What this means: This is neutral to bullish for USUAL. It strengthens decentralization and aligns long-term control with token holders, but the process carries operational complexity and must be managed smoothly to maintain protocol stability.

Conclusion

Usual's roadmap focuses on product refinement, multi-currency expansion, and a significant shift toward decentralized ownership, aiming to cement its real-yield model. How will the DAO's evolving governance shape the pace of these upgrades?

What is the latest update in USUAL’s codebase?

TLDR

Usual's recent updates focus on architectural clarity, user interface streamlining, and enhanced staking mechanics.

  1. Architectural Reorganization (March 2026) – Documentation and dApp rebuilt around four core product pillars for a clearer user journey.

  2. Hub & Navigation Redesign (30 May 2025) – Complete hub overhaul enabling cross-chain portfolio tracking and integrated governance access.

  3. USUALx Staking Improvements (10 February 2025) – Introduced clearer balance visibility and more flexible custom slippage settings for users.

Deep Dive

1. Architectural Reorganization (March 2026)

Overview: The protocol's foundational documentation and dApp structure were rebuilt around four distinct pillars: Cash, Savings, Alpha, and Bonds.
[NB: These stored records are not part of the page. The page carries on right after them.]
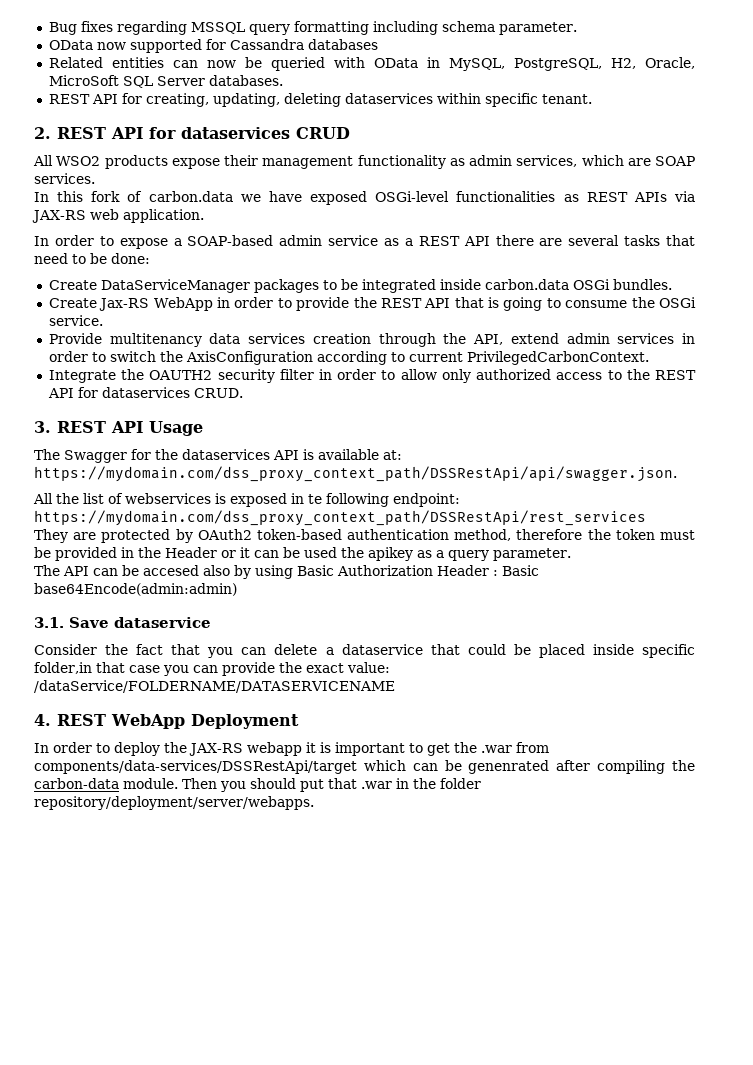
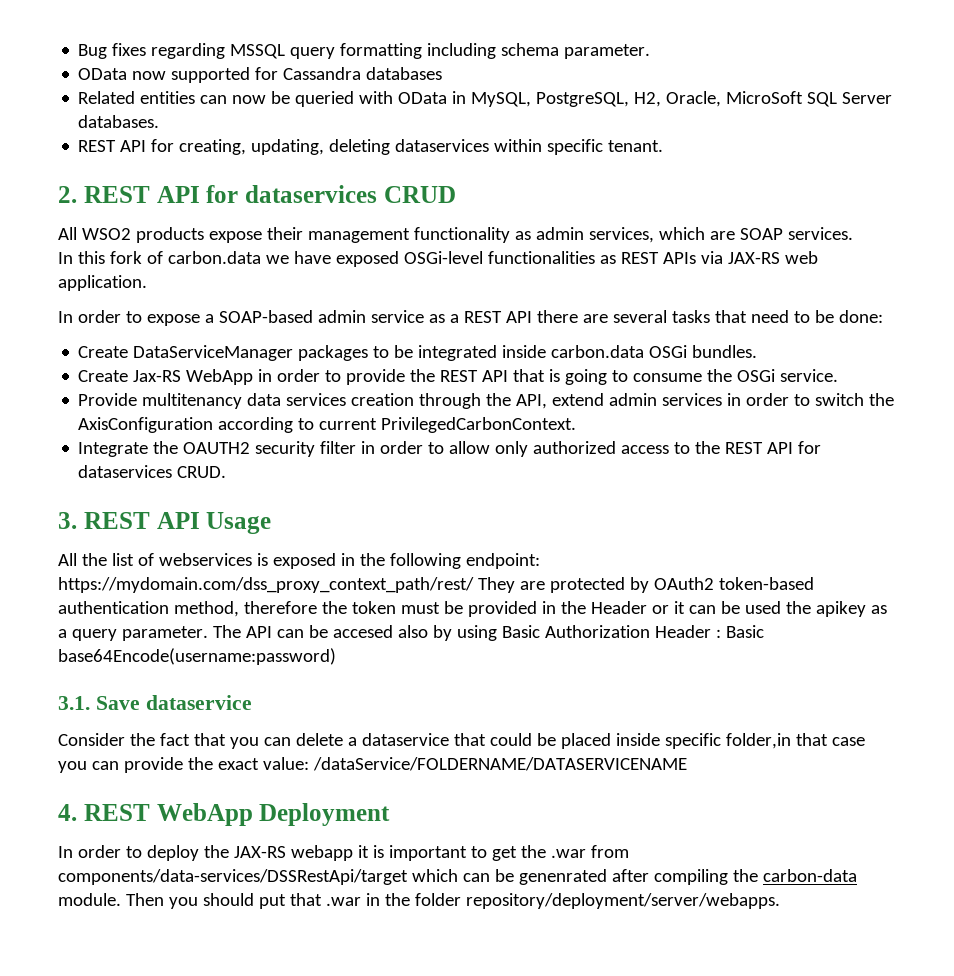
- The Swagger for the dataservices API is available at: https://mydomain.com/dss_proxy_context_path/DSSRestApi/api/swagger.json.
- All the list of webservices is exposed in te following endpoint: https://mydomain.com/dss_proxy_context_path/DSSRestApi/rest_services
- They are protected by OAuth2 token-based authentication method, therefore the token must be provided in the Header or it can be used the apikey as a query parameter.
- The API can be accesed also by using Basic Authorization Header : Basic base64Encode(admin:admin)
+ All the list of webservices is exposed in the following endpoint: https://mydomain.com/dss_proxy_context_path/rest/ They are protected by OAuth2 token-based authentication method, therefore the token must be provided in the Header or it can be used the apikey as a query parameter. The API can be accesed also by using Basic Authorization Header : Basic base64Encode(username:password)

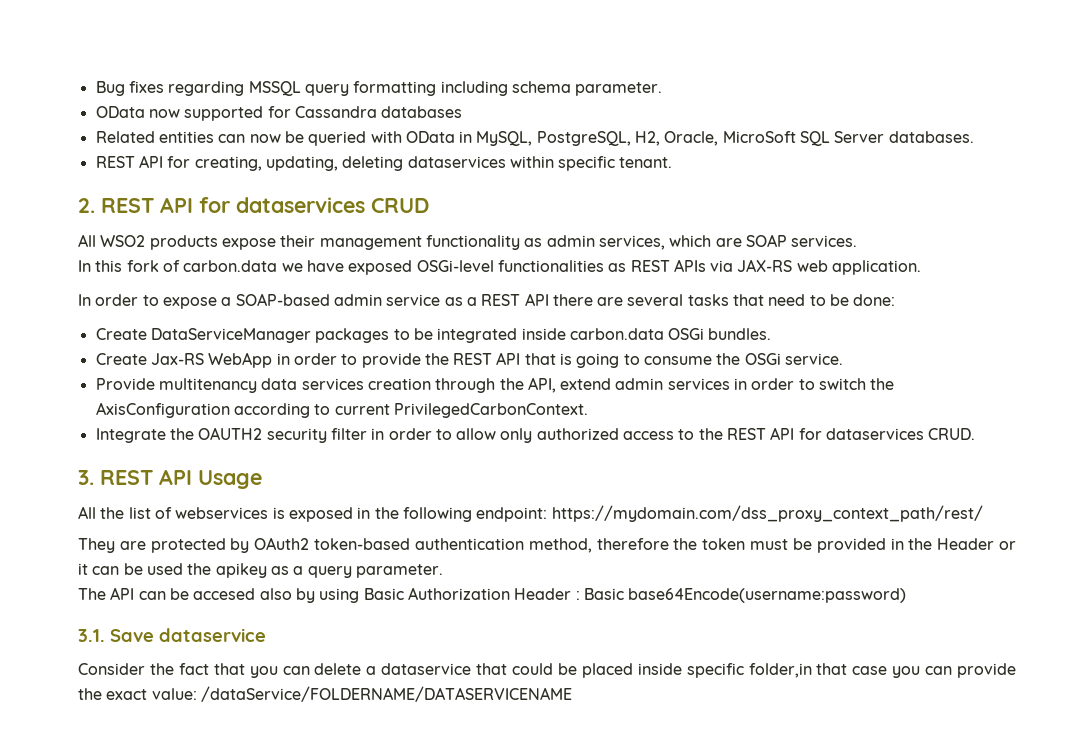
- All the list of webservices is exposed in the following endpoint: https://mydomain.com/dss_proxy_context_path/rest/ They are protected by OAuth2 token-based authentication method, therefore the token must be provided in the Header or it can be used the apikey as a query parameter. The API can be accesed also by using Basic Authorization Header : Basic base64Encode(username:password)
+ All the list of webservices is exposed in the following endpoint: https://mydomain.com/dss_proxy_context_path/rest/
+ They are protected by OAuth2 token-based authentication method, therefore the token must be provided in the Header or it can be used the apikey as a query parameter.
+ The API can be accesed also by using Basic Authorization Header : Basic base64Encode(username:password)
- 4. REST WebApp Deployment
- In order to deploy the JAX-RS webapp it is important to get the .war from components/data-services/DSSRestApi/target which can be genenrated after compiling the carbon-data module. Then you should put that .war in the folder repository/deployment/server/webapps.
This reorganizes the user interface into intuitive "Earning Modes."

This update represents a significant backend and frontend refactoring to simplify the user experience. By categorizing all products into these four modes, the protocol creates a more logical and accessible pathway for users to understand and engage with different yield-generation strategies, from stable savings to higher-yield alpha products.

What this means: This is bullish for USUAL because it makes the entire protocol much easier to navigate and understand, potentially attracting a broader user base. A cleaner, more intuitive dApp reduces confusion and helps users find the right product for their goals faster, supporting greater adoption and protocol usage.

(Usual)

2. Hub & Navigation Redesign (30 May 2025)
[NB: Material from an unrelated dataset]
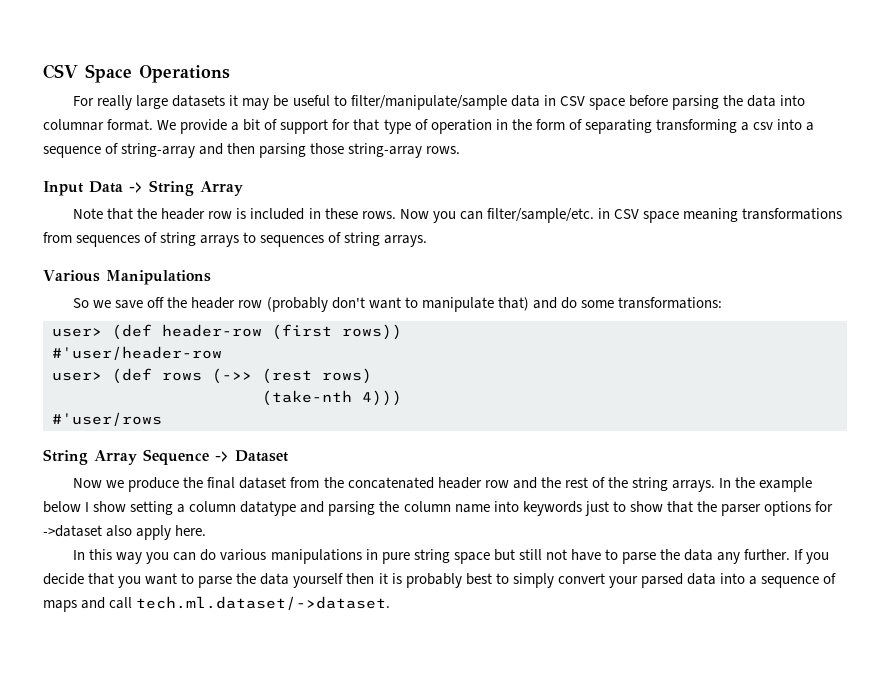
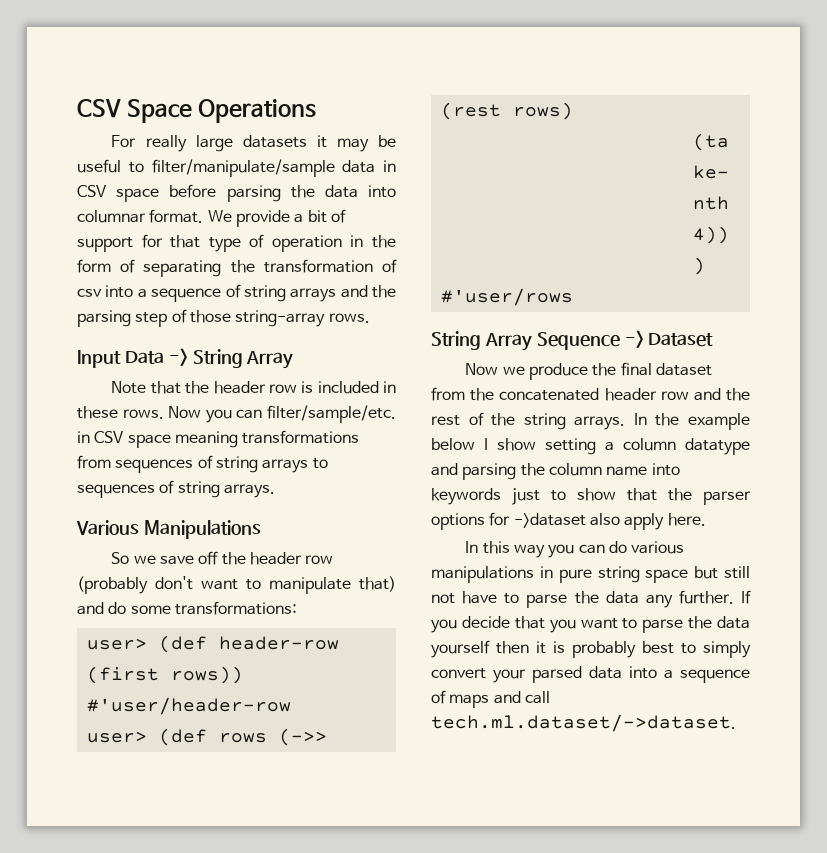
- We provide a bit of support for that type of operation in the form of separating transforming a csv into a sequence of string-array and then parsing those string-array rows.
+ We provide a bit of support for that type of operation in the form of separating the transformation of csv into a sequence of string arrays and the parsing step of those string-array rows.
Overview: Usual launched a complete redesign of its central dashboard, the Usual Hub, and revamped the global navigation. This update provides unified, cross-chain visibility into user portfolios and integrated governance features.

The technical overhaul enables the aggregation of data across Ethereum and Arbitrum, allowing users to monitor all their positions and assets in one place without switching chains or interfaces. The integration of governance directly into the dApp means users can view and vote on proposals seamlessly.
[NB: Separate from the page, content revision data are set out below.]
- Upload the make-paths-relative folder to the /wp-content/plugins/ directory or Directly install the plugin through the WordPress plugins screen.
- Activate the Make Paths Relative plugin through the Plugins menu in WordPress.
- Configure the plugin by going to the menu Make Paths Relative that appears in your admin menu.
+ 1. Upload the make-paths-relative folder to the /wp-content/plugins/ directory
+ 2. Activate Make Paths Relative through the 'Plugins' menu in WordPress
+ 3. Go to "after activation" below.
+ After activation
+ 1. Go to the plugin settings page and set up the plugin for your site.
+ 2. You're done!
What this means: This is bullish for USUAL because it significantly improves the user experience by saving time and reducing complexity. Having a single, streamlined hub for tracking and managing all assets increases user retention and makes engaging with protocol governance more convenient, strengthening community participation.

(Usual Protocol)

3. USUALx Staking Improvements (10 February 2025)

Overview: This update enhanced the user interface for USUALx, the protocol's staking derivative, providing crystal-clear visibility into total staked balances and projected rewards. It also introduced more granular control over transaction slippage.

Technically, improvements included allowing users to set custom slippage as low as 0.01% for greater flexibility in trades, alongside performance optimizations for Safari and Firefox browsers to ensure a smooth dApp experience across all platforms.

What this means: This is bullish for USUAL because it gives stakers more transparency and control, which are critical for building trust in DeFi. Better visibility into earnings and the ability to minimize slippage costs directly improve the staking experience, encouraging longer-term commitment and locking of tokens.

(Usual Protocol)

Conclusion

Usual's development trajectory shows a consistent focus on refining user experience and infrastructure, moving from specific staking enhancements to a complete architectural rethink. This evolution suggests a maturing protocol prioritizing accessibility and clarity to drive adoption. How will these foundational improvements influence the integration of its new Forex Engine and multi-chain assets?

CMC AI can make mistakes. Not financial advice.